Vita Nostra est un ouvrage face auquel il me semble impossible de rester indifférent. Je n'ai dans un premier temps pas su déterminer pourquoi je l'appréciais. Sans doute parce que l'abord en est tout à la fois simple et étrange. Les auteurs jouent avec la curiosité du lecteur comme on joue avec un chat : il faut plusieurs centaines de pages pour commencer à comprendre de quoi il retourne. Les deux cents dernières révèlent le déroulé d'un propos complexe et subtil, imbriqué au coeur d'une trame qui sait pourtant rester d'une simplicité déroutante jusqu'à son terme. Et c'est dans ce contraste, à la fois saisissant et brillant, que réside tout le génie de l'exercice.
J'insiste : c'est brillant. Choisir de dérouler simplement l'histoire de Sacha, c'est juxtaposer sa façon d'aborder les études étranges dans lesquelles elle se lance avec celle qu'a le lecteur d'aborder le récit. La construction en est mise au service du propos qu'il porte, s'en fait l'illustration : rien n'est aussi simple que ce que l'on perçoit d'abord, tu comprendras plus tard, quand le temps sera venu. Une litanie sans cesse répétée à Sacha, qui a pourtant soif de comprendre. Protagoniste et lecteur partagent la lente construction d'une tension et son dénouement, qui tombe comme un soulagement. Aucun élément n'est laissé au hasard et tous sont autant de pièces d'un puzzle qui ne finissent de s'assembler qu'au point final.

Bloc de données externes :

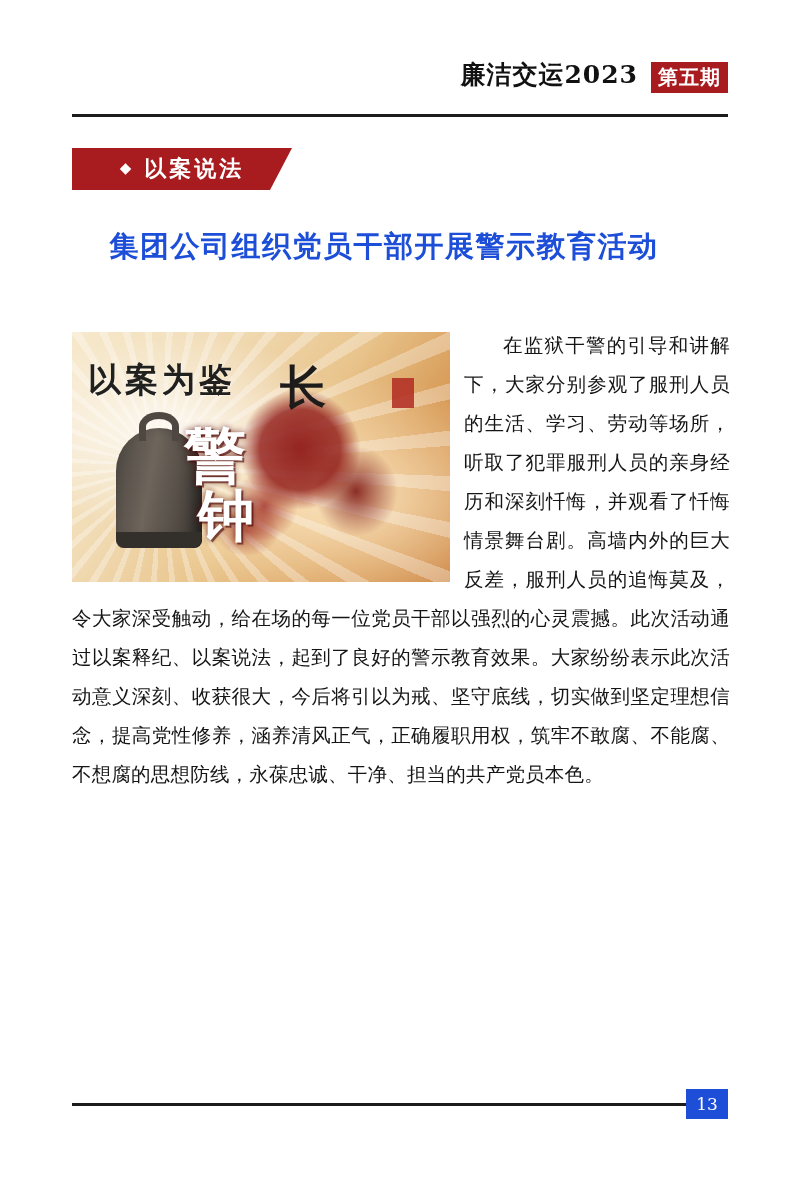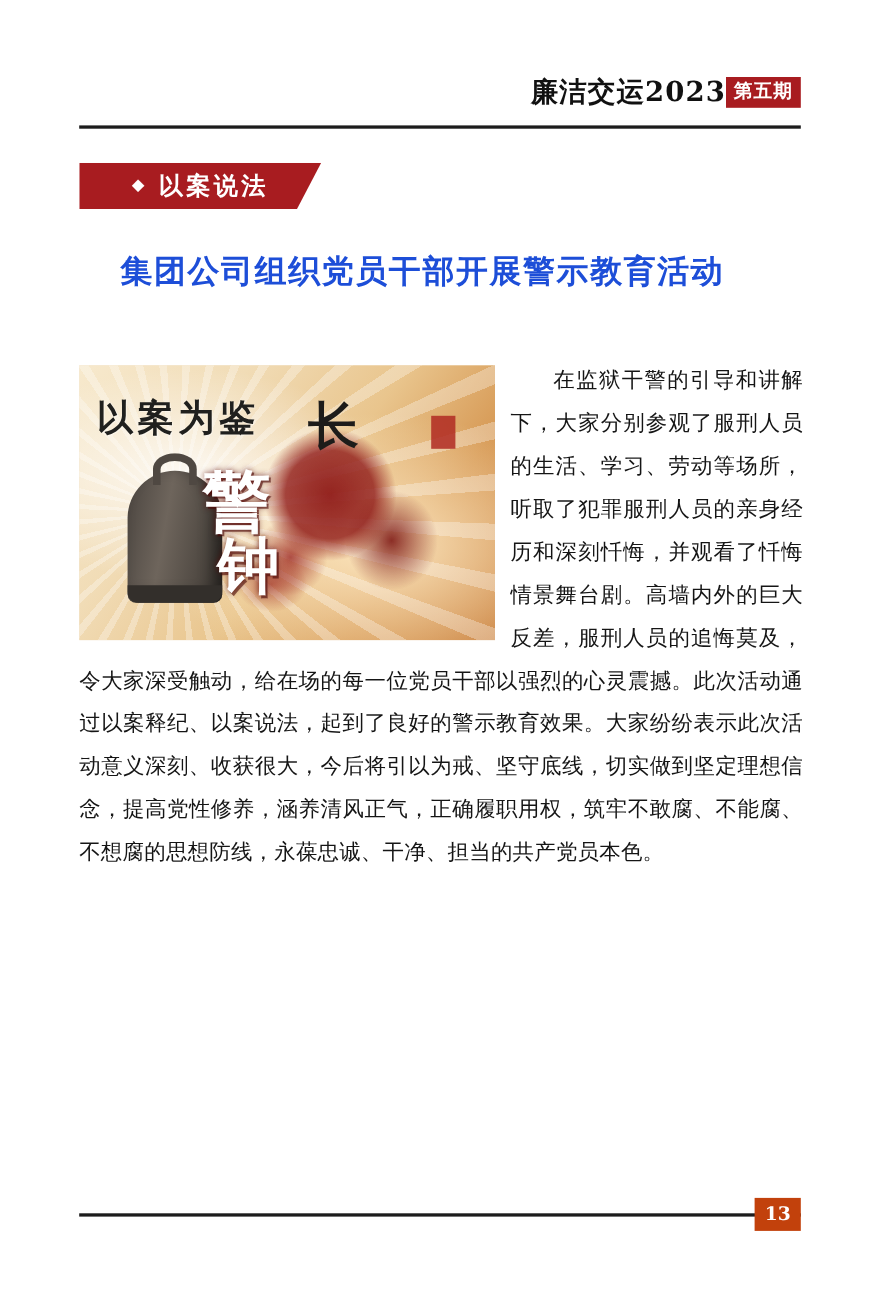"廉洁交运2023" .header-inner { align-items: center -> flex-start }
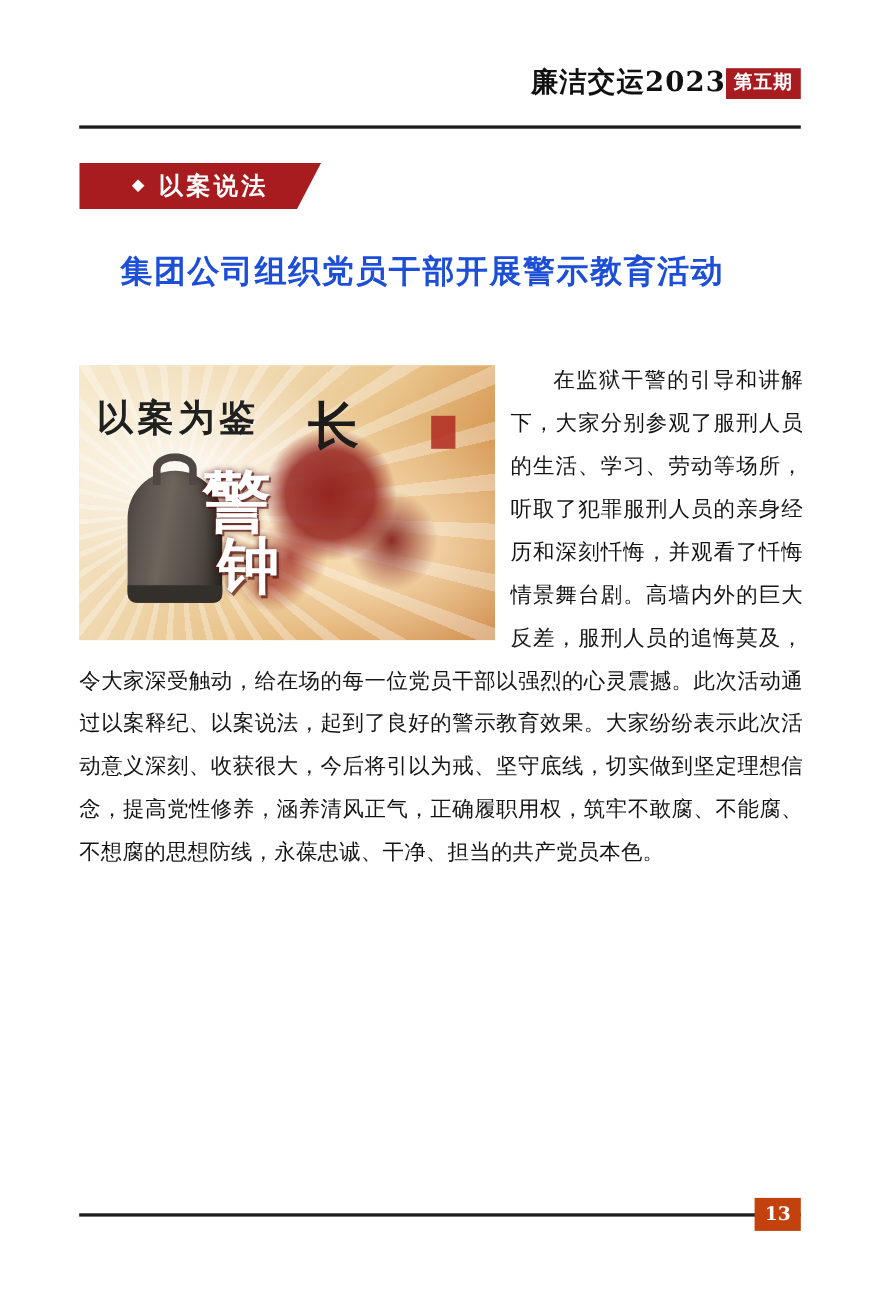"第五期" .issue-badge { font-size: 17px -> 20px; margin-left: 0 -> 13px }
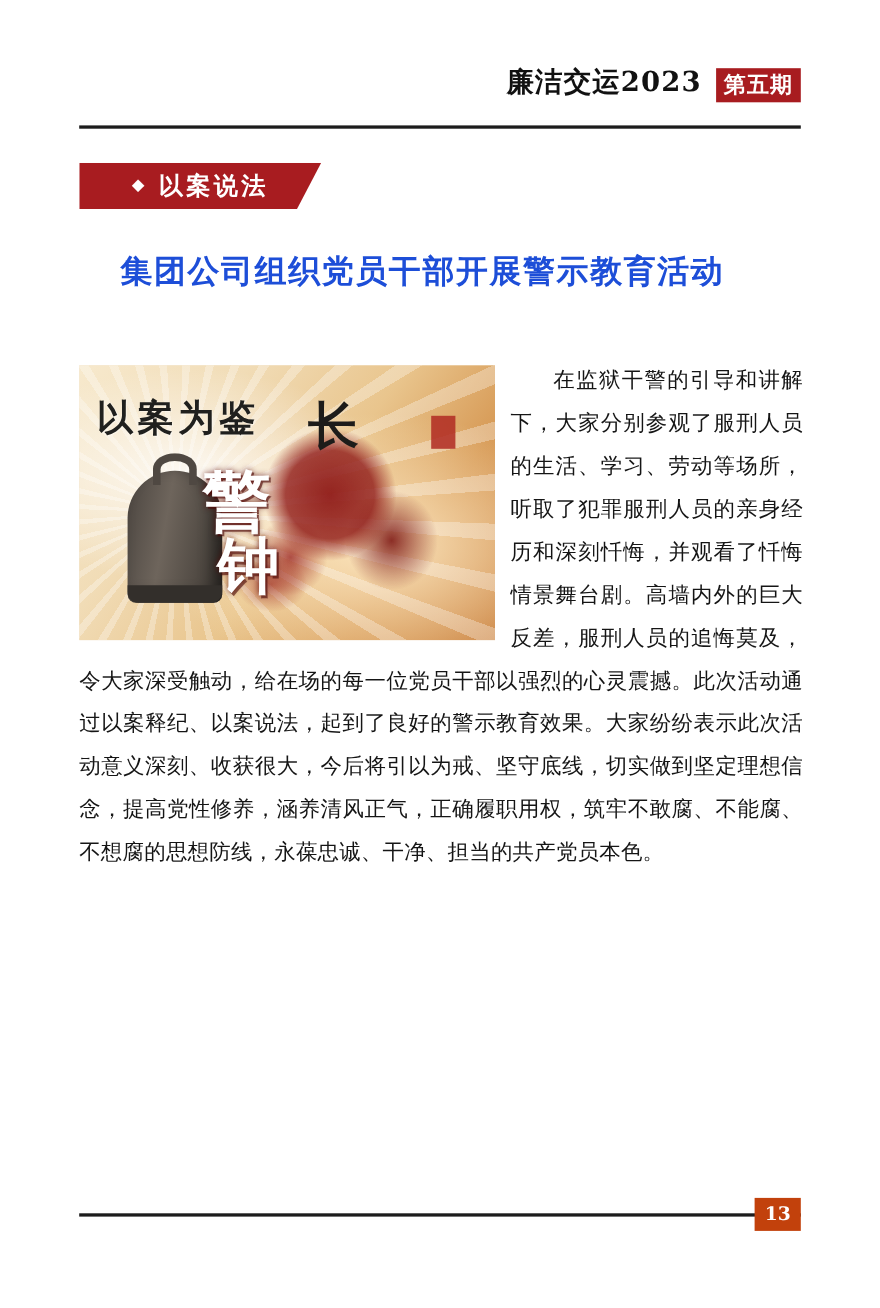"13" .page-number { background: #c2410c -> #1d4ed8; font-weight: bold -> normal }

Pour ce qui est du propos lui-même, j'ai pu lire ici et là que les auteurs s'étaient inspirés des Métamorphoses d'Ovide. Quand bien même ce serait le cas, ces deux oeuvres n'ont - pour l'instant - de commun que l'idée même et la mise en scène de métamorphoses (encore qu'Ovide entre moins dans le détail de ces dernières que dans celui des stratagèmes dont Zeus use pour violer ses victimes).
L'intérêt à mon sens est ailleurs : difficile de ne pas voir en Vita Nostra une illustration de l'allégorie de la caverne de Platon. Quant à la connaissance à laquelle accède Sacha, monde d'idées, de concepts et d'informations purs, elle est restituée dans ce que les auteurs identifient comme le pouvoir premier et fondamental, celui des origines : la Parole. À partir de quoi les quelques références au Dieu créateur de la Genèse, dont le pouvoir se manifesta avant tout par la Parole, s'imposent telle une évidence. "Au commencement était..."
Aussi troublant que réussi, Vita Nostra eut pu se suffire à lui-même tant son dénouement clôt le récit -ou du moins ce premier roman - à la perfection.